Once you find the line with "и типично закончил-</div>", transcribe it and all the lines that follow to the end of the data, exactly as written; skip any pictures.

=== DATA SHOWN ===

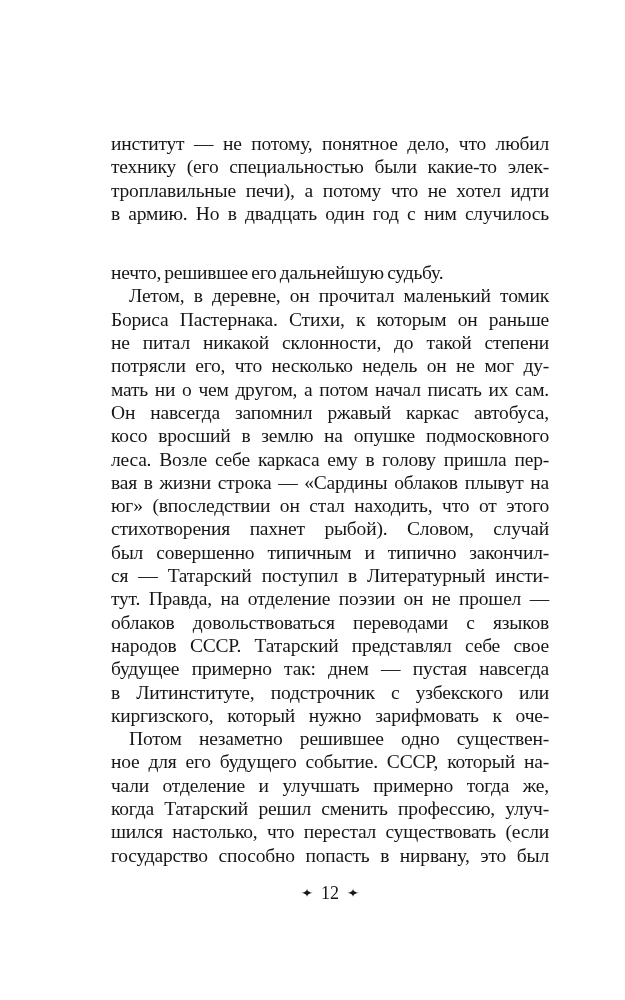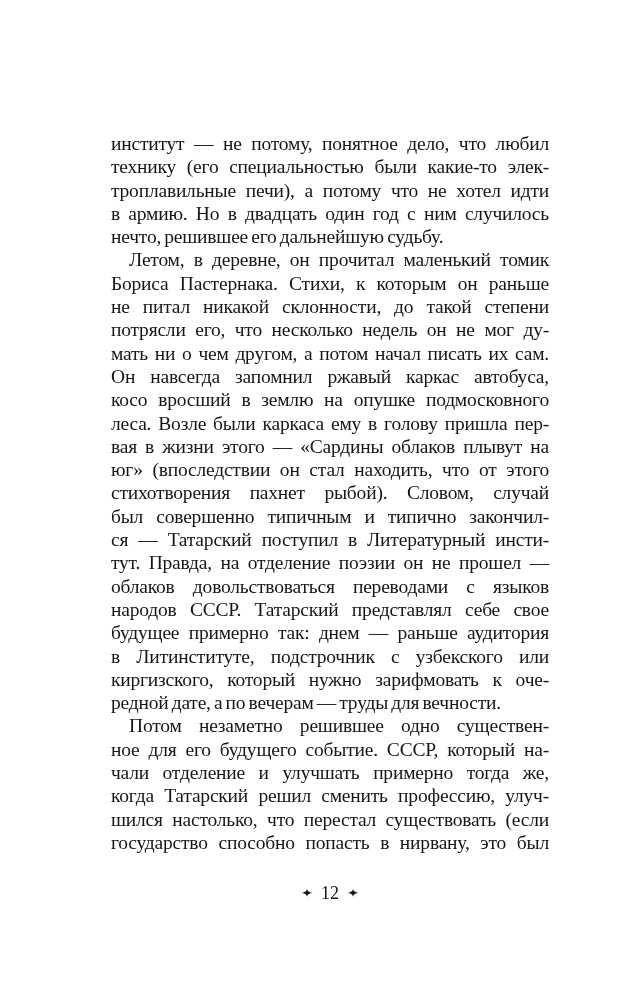--- a/index.html
+++ b/index.html
@@ -41,6 +41,7 @@
   }
   .line.para-end {
     text-align-last: left;
+    margin-top: 36px;
     -moz-text-align-last: left;
   }
   .line.indent {

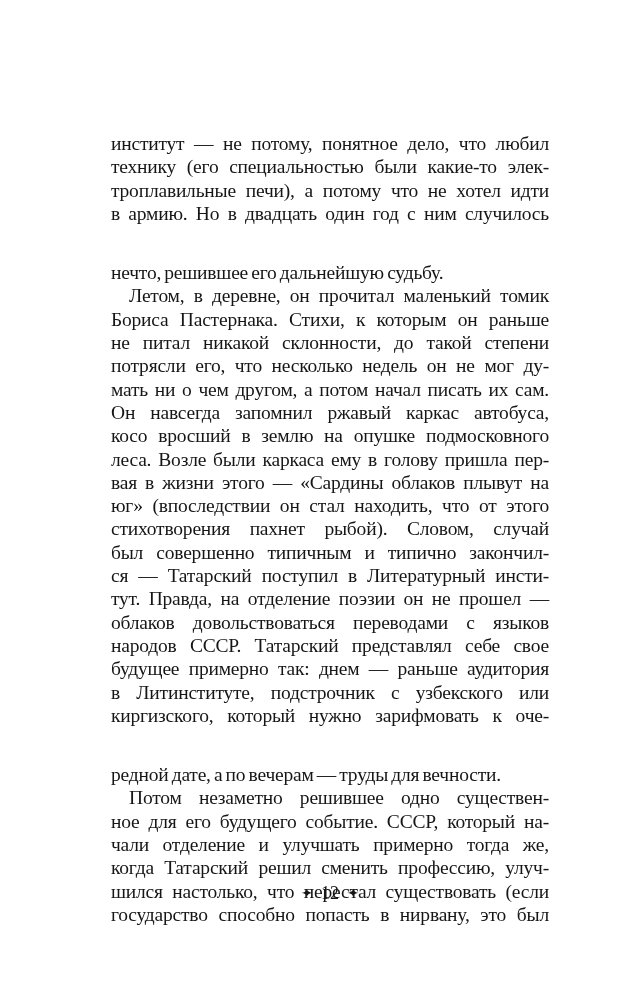--- a/index.html
+++ b/index.html
@@ -89,7 +89,7 @@
         <div class="line">мать ни о чем другом, а потом начал писать их сам.</div>
         <div class="line">Он навсегда запомнил ржавый каркас автобуса,</div>
         <div class="line">косо вросший в землю на опушке подмосковного</div>
-        <div class="line">леса. Возле были каркаса ему в голову пришла пер-</div>
+        <div class="line">леса. Возле себе каркаса ему в голову пришла пер-</div>
         <div class="line">вая в жизни этого — «Сардины облаков плывут на</div>
         <div class="line">юг» (впоследствии он стал находить, что от этого</div>
         <div class="line">стихотворения пахнет рыбой). Словом, случай</div>

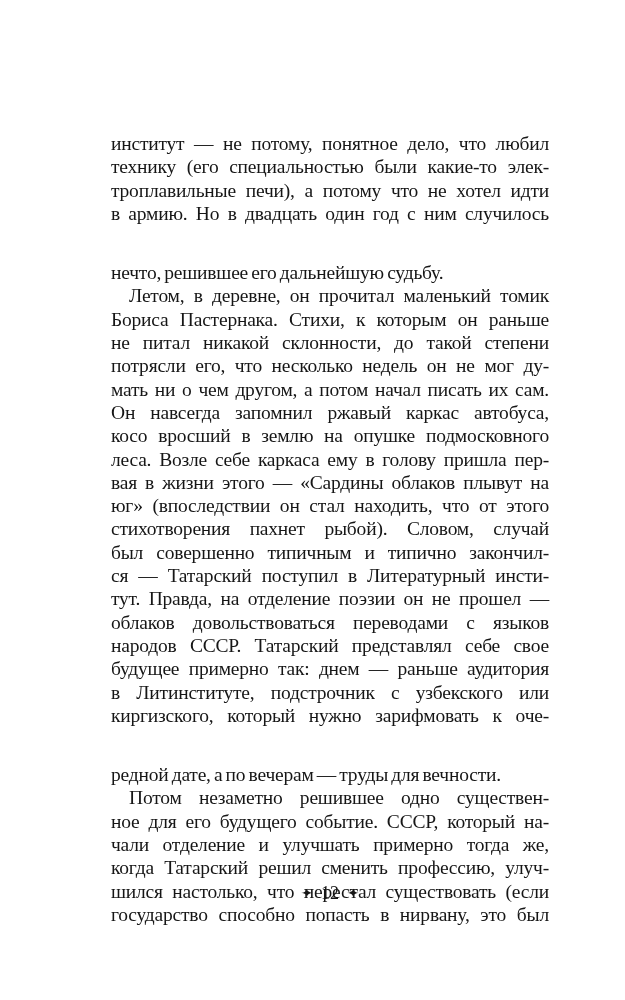--- a/index.html
+++ b/index.html
@@ -90,7 +90,7 @@
         <div class="line">Он навсегда запомнил ржавый каркас автобуса,</div>
         <div class="line">косо вросший в землю на опушке подмосковного</div>
         <div class="line">леса. Возле себе каркаса ему в голову пришла пер-</div>
-        <div class="line">вая в жизни этого — «Сардины облаков плывут на</div>
+        <div class="line">вая в жизни строка — «Сардины облаков плывут на</div>
         <div class="line">юг» (впоследствии он стал находить, что от этого</div>
         <div class="line">стихотворения пахнет рыбой). Словом, случай</div>
         <div class="line">был совершенно типичным и типично закончил-</div>

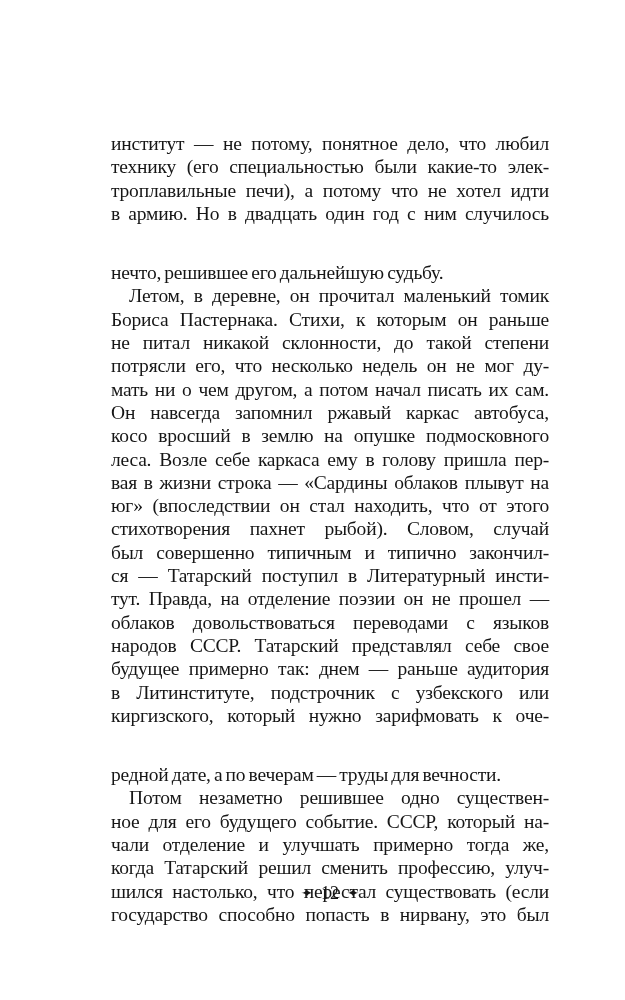--- a/index.html
+++ b/index.html
@@ -98,7 +98,7 @@
         <div class="line">тут. Правда, на отделение поэзии он не прошел —</div>
         <div class="line">облаков довольствоваться переводами с языков</div>
         <div class="line">народов СССР. Татарский представлял себе свое</div>
-        <div class="line">будущее примерно так: днем — раньше аудитория</div>
+        <div class="line">будущее примерно так: днем — пустая навсегда</div>
         <div class="line">в Литинституте, подстрочник с узбекского или</div>
         <div class="line">киргизского, который нужно зарифмовать к оче-</div>
         <div class="line para-end">редной дате, а по вечерам — труды для вечности.</div>

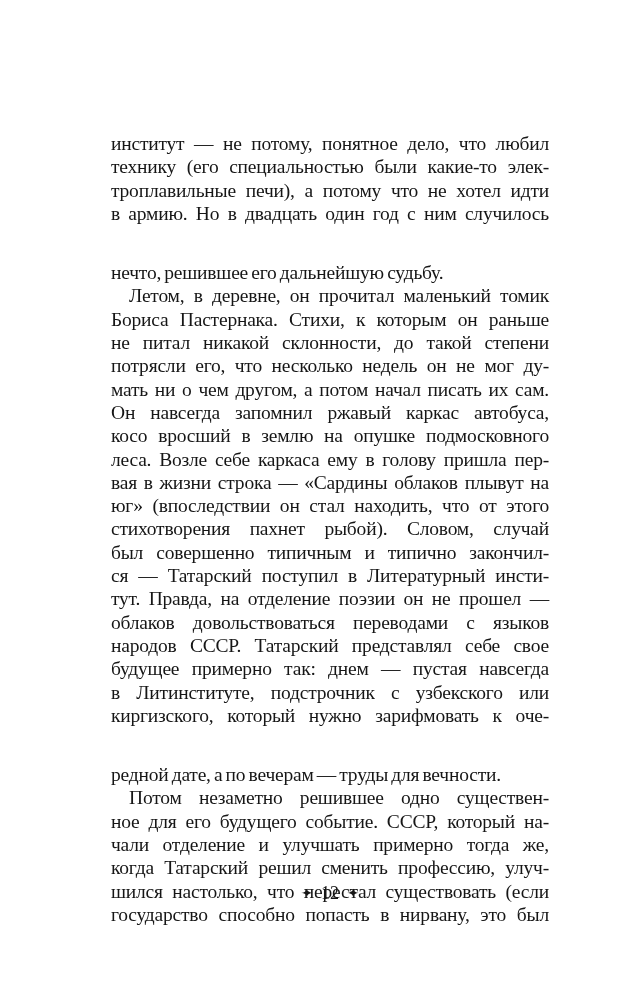--- a/index.html
+++ b/index.html
@@ -101,7 +101,6 @@
         <div class="line">будущее примерно так: днем — пустая навсегда</div>
         <div class="line">в Литинституте, подстрочник с узбекского или</div>
         <div class="line">киргизского, который нужно зарифмовать к оче-</div>
-        <div class="line para-end">редной дате, а по вечерам — труды для вечности.</div>
       </div>
       <div class="para">
         <div class="line indent">Потом незаметно решившее одно существен-</div>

===

### [OUTPUT FOR THIS TASK]
         <div class="line">был совершенно типичным и типично закончил-</div>

--- a/index.html
+++ b/index.html
@@ -98,7 +98,7 @@
         <div class="line">тут. Правда, на отделение поэзии он не прошел —</div>
         <div class="line">облаков довольствоваться переводами с языков</div>
         <div class="line">народов СССР. Татарский представлял себе свое</div>
-        <div class="line">будущее примерно так: днем — раньше аудитория</div>
+        <div class="line">будущее примерно так: днем — пустая навсегда</div>
         <div class="line">в Литинституте, подстрочник с узбекского или</div>
         <div class="line">киргизского, который нужно зарифмовать к оче-</div>
         <div class="line para-end">редной дате, а по вечерам — труды для вечности.</div>

--- a/index.html
+++ b/index.html
@@ -101,7 +101,6 @@
         <div class="line">будущее примерно так: днем — пустая навсегда</div>
         <div class="line">в Литинституте, подстрочник с узбекского или</div>
         <div class="line">киргизского, который нужно зарифмовать к оче-</div>
-        <div class="line para-end">редной дате, а по вечерам — труды для вечности.</div>
       </div>
       <div class="para">
         <div class="line indent">Потом незаметно решившее одно существен-</div>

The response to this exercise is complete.